Using the string "Dress" as the key, pull each matching line out of the records below.

━━━━━━━━━━━━━━━━━━━━━━━━━━━━━━

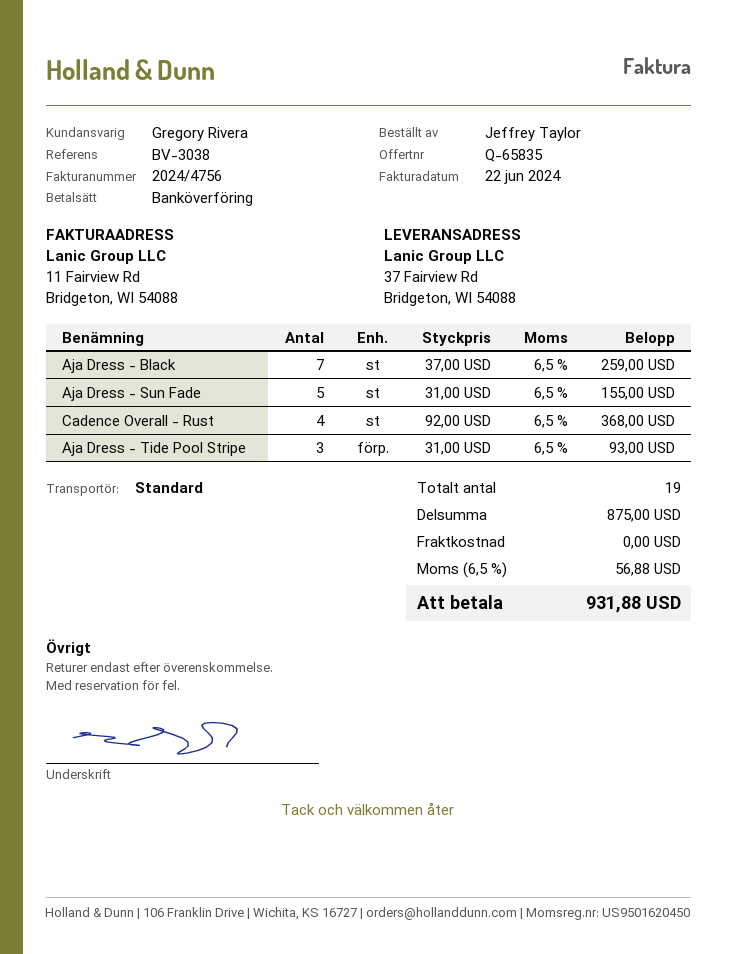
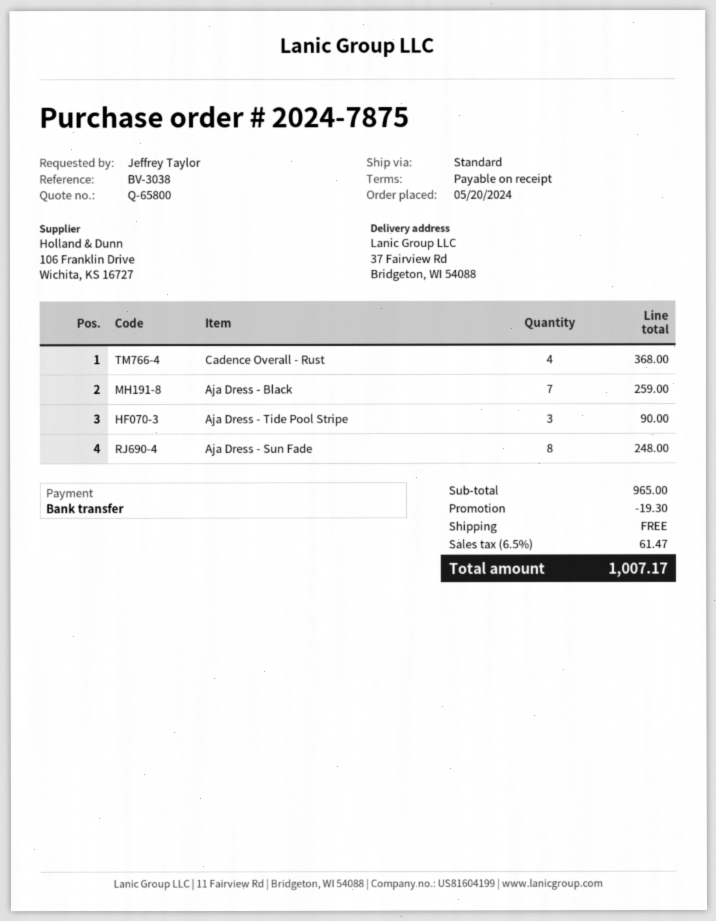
quote number: Q-65835 -> Q-65800
Aja Dress - Sun Fade: 5 for 155.00 -> 8 for 248.00
Aja Dress - Tide Pool Stripe: 3 for 93.00 -> 3 for 90.00
subtotal: 875.00 -> 965.00
discount: none -> 19.30
tax: 6.5% = 56.88 -> 6.5% = 61.47
total: 931.88 -> 1007.17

━━━━━━━━━━━━━━━━━━━━━━━━━━━━━━

§ Final answer:
Aja Dress - Sun Fade: 5 for 155.00 -> 8 for 248.00
Aja Dress - Tide Pool Stripe: 3 for 93.00 -> 3 for 90.00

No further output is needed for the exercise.